Gli atterraggi del Falcon 9 non invecchiano mai. Immagina che poco più di dieci anni fa l’idea di far atterrare un razzo in posizione verticale dopo essere andato nello spazio sembrava folle. E poi SpaceX è andato e ha fatto questo.

SpaceX ha avuto occasionali battute d’arresto con gli atterraggi dei suoi booster sin dal suo primo atterraggio riuscito nel dicembre 2015, ma negli ultimi anni ha perfettamente centrato il processo.

La compagnia di voli spaziali guidata da Elon Musk ha condiviso un video del suo ultimo atterraggio questa settimana (sotto), con filmati drammatici catturati da una telecamera collegata al razzo che mostra il viaggio di ritorno a casa di prima mattina.

La missione del Falcon 9 è stata lanciata dalla base spaziale di Vandenberg in California e prevedeva il lancio di 25 satelliti Starlink nell’orbita terrestre bassa.

Questo è stato l’undicesimo volo del primo stadio booster (B1093) a supporto di questa missione, che in precedenza ha lanciato SDA T1TL-B, SDA T1TL-C e ora nove missioni Starlink.

Come si vede nel video, il propulsore alto 41,2 metri (circa 135 piedi) è tornato sulla Terra pochi minuti dopo aver schierato lo stadio superiore ed è atterrato sulla nave drone in attesa Of Course I Still Love You nell’Oceano Pacifico.

Per ottenere un atterraggio autonomo come questo, il propulsore del Falcon 9 inizia con un’inversione utilizzando i propulsori a gas freddo dopo la separazione degli stadi, a volte seguita da un’accensione del propulsore.
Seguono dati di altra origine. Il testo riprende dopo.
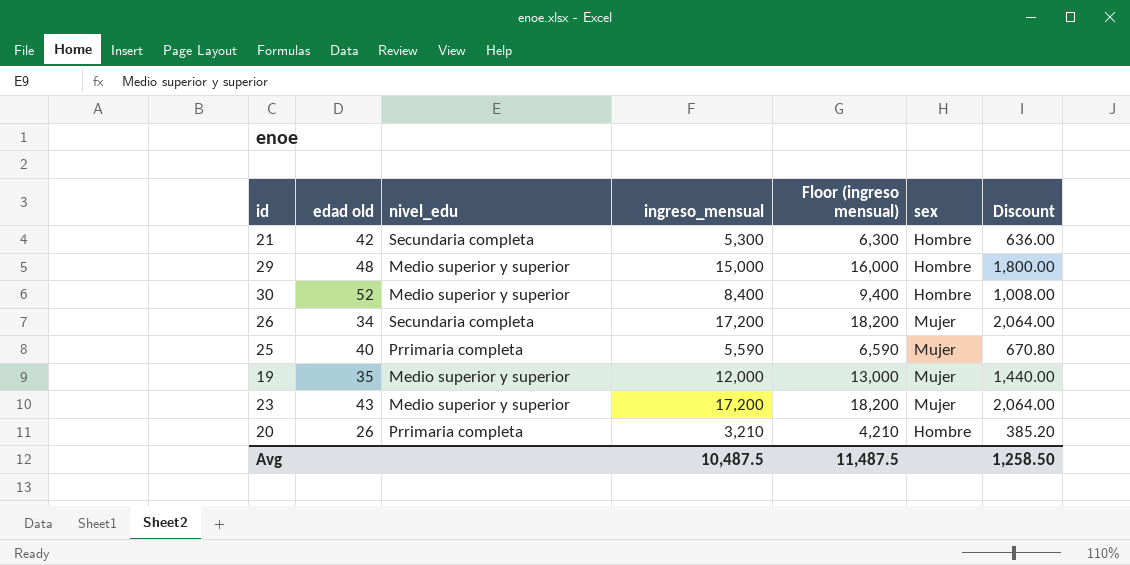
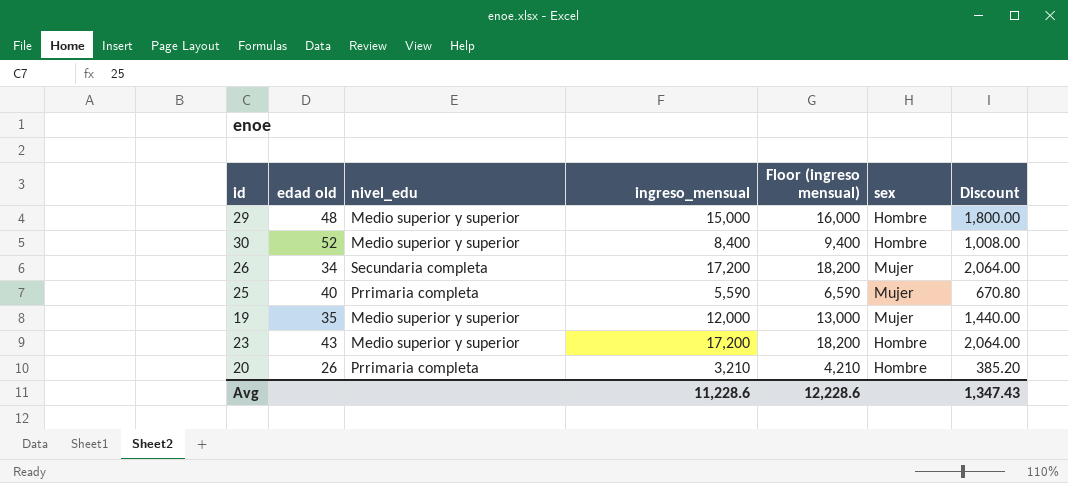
row 21: 42 | Secundaria completa | 5,300 | 6,300 | Hombre | 636.00 -> none
23 | sex: Mujer -> Hombre
Avg | ingreso_mensual: 10,487.5 -> 11,228.6
Avg | Floor (ingreso mensual): 11,487.5 -> 12,228.6
Avg | Discount: 1,258.50 -> 1,347.43

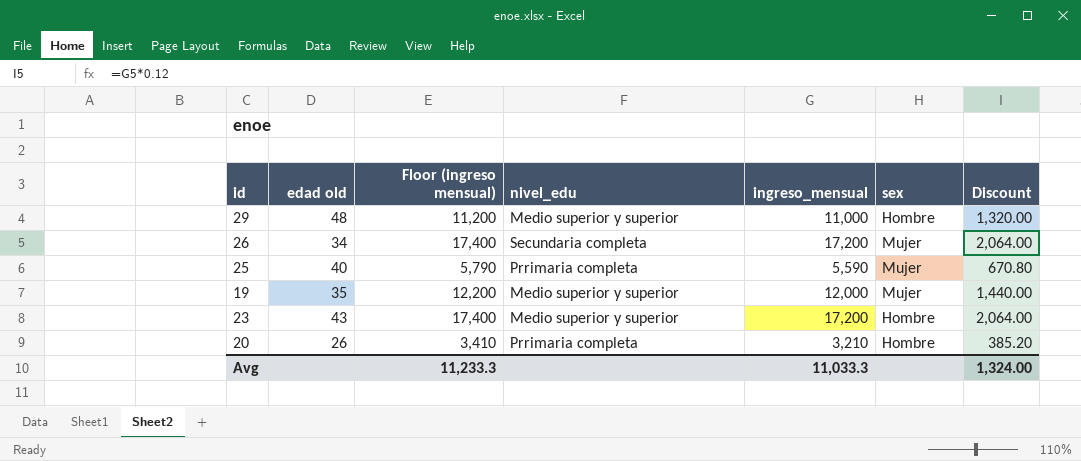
column Floor (ingreso mensual) | formula: [ingreso_mensual] + 1000 -> [ingreso_mensual] + 200
column Floor (ingreso mensual) | position: 5 -> 3
row 30: 52 | Medio superior y superior | 8,400 | 9,400 | Hombre | 1,008.00 -> none
29 | ingreso_mensual: 15,000 -> 11,000
29 | Discount: 1,800.00 -> 1,320.00
Avg | Floor (ingreso mensual): 12,228.6 -> 11,233.3
Avg | ingreso_mensual: 11,228.6 -> 11,033.3
Avg | Discount: 1,347.43 -> 1,324.00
Mentre scende, il booster apre le alette della griglia per guidarlo attraverso l’atmosfera prima di eseguire un’accensione per rallentare. Infine, esegue un tiro di atterraggio allargando le gambe per un atterraggio stabile.

Gli atterraggi consentono a SpaceX di riutilizzare i suoi booster più volte, riducendo il costo del volo spaziale e fornendo accesso a più aziende e organizzazioni.

Proprio lo scorso fine settimana, un altro booster Falcon 9 ha stabilito un nuovo record di riutilizzo di 33 voli dopo il suo primo lancio nel giugno 2021.

SpaceX ha applicato ciò che ha imparato dagli atterraggi al suo razzo Starship, molto più grande e potente, che dovrebbe effettuare il suo 12° volo di prova a marzo.